Introduction: The aim of this study was to record the results from a modern diagnostic and therapeutic approach to patients with pulmonary arterial hypertension.
Methods: We studied the clinical characteristics and the treatment of 69 patients (50 women, 72.5%), aged 44 +/- 17 years, who were diagnosed with pulmonary hypertension (World Health Organisation categories I, IV and V). The patients' outcomes were recorded over 14 years' operation of our Pulmonary Hypertension Unit.

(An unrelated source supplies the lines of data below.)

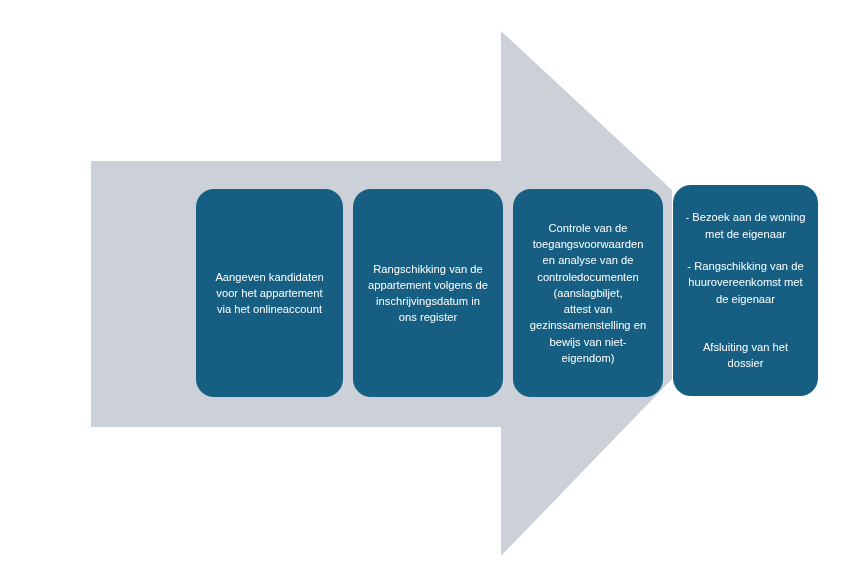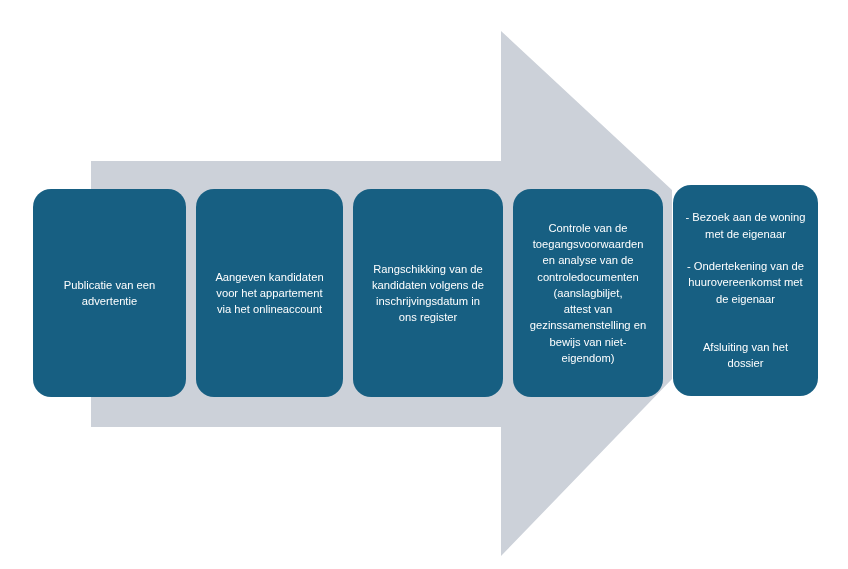--- a/index.html
+++ b/index.html
@@ -93,7 +93,7 @@
     <span class="step-text">- Bezoek aan de woning
 met de eigenaar
 
-- Ondertekening van de
+- Rangschikking van de
 huurovereenkomst met
 de eigenaar
 

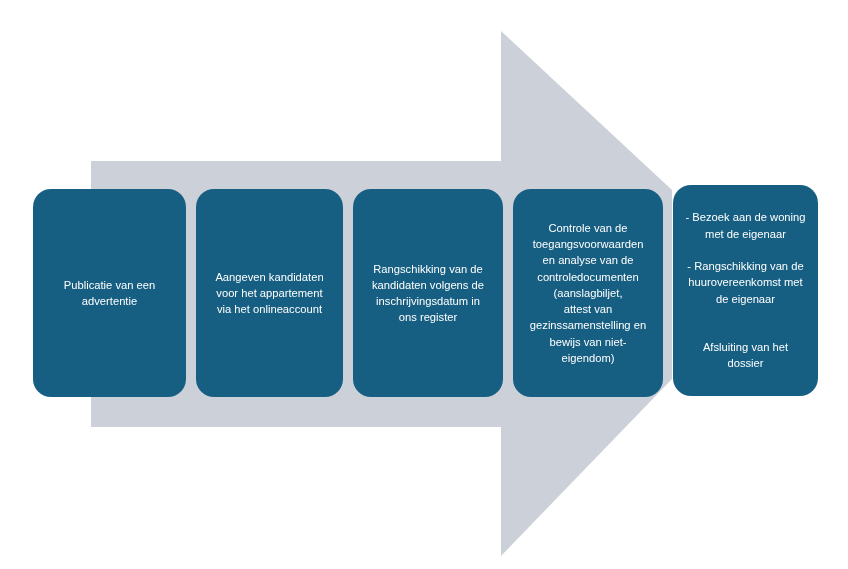--- a/index.html
+++ b/index.html
@@ -72,7 +72,7 @@
 
   <div class="step-box" id="step-3" style="background: rgb(23, 95, 130); color: rgb(255, 255, 255);">
     <span class="step-text">Rangschikking van de
-kandidaten volgens de
+appartement volgens de
 inschrijvingsdatum in
 ons register</span>
   </div>

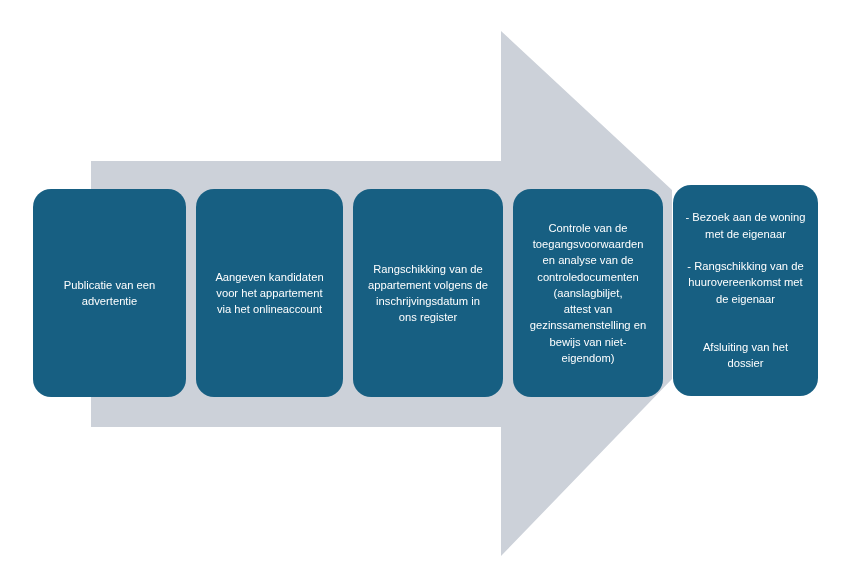--- a/index.html
+++ b/index.html
@@ -59,10 +59,6 @@
     <polygon points="91,161 501,161 501,31 672,190 672,379 501,556 501,427 91,427" fill="#ccd1d9"></polygon>
   </svg>
 
-  <div class="step-box" id="step-1" style="background: rgb(23, 95, 130); color: rgb(255, 255, 255);">
-    <span class="step-text">Publicatie van een
-advertentie</span>
-  </div>
 
   <div class="step-box" id="step-2" style="background: rgb(23, 95, 130); color: rgb(255, 255, 255);">
     <span class="step-text">Aangeven kandidaten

Results: Twenty-seven patients (39.1%) suffered from idiopathic pulmonary hypertension, 12 (17.4%) from thromboembolic obstructive disease, 14 (20.3%) from congenital heart diseases, 11 (15.9%) from connective tissue diseases, 3 (4.3%) from portal hypertension, 2 (2.9%) from sarcoidosis, and 1 (1.4%) from pulmonary veno-occlusive disease. Six patients (8.7%) were in New York Heart Association (NYHA) functional class I, 28 (40.6%) were in class II, 30 (43.5%) were in class III, and 5 (7.2%) were in class IV. Thirty-four patients completed a 6-minute walk test and covered a mean distance of 352 +/- 137 m. N-terminal pro-brain natriuretic peptide (NT-proBNP) levels were measured in 18 patients, with a mean value of 1665 +/- 1935 pg/ml. A vasoreactivity test in 41 patients had a positive response in 10 (24.4%). Twenty-six patients (37.7%) were treated with combination therapy, whereas 16 (23.2%) either did not comply with or were not given specific medication. The mortality over a mean follow-up period of 5 +/- 4 years was 26%, significantly lower than that reported before the introduction of new drugs. An advanced NYHA class was an independent predictor of mortality (p=0.004), while elevated NT-proBNP levels were also associated with poor survival (p=0.013).
Conclusions: Pulmonary arterial hypertension is a severe disease that leads to right heart failure and death. Despite the latest advances, vigilance and continuous investigation are needed in order to achieve a prompt diagnosis and the most suitable treatment.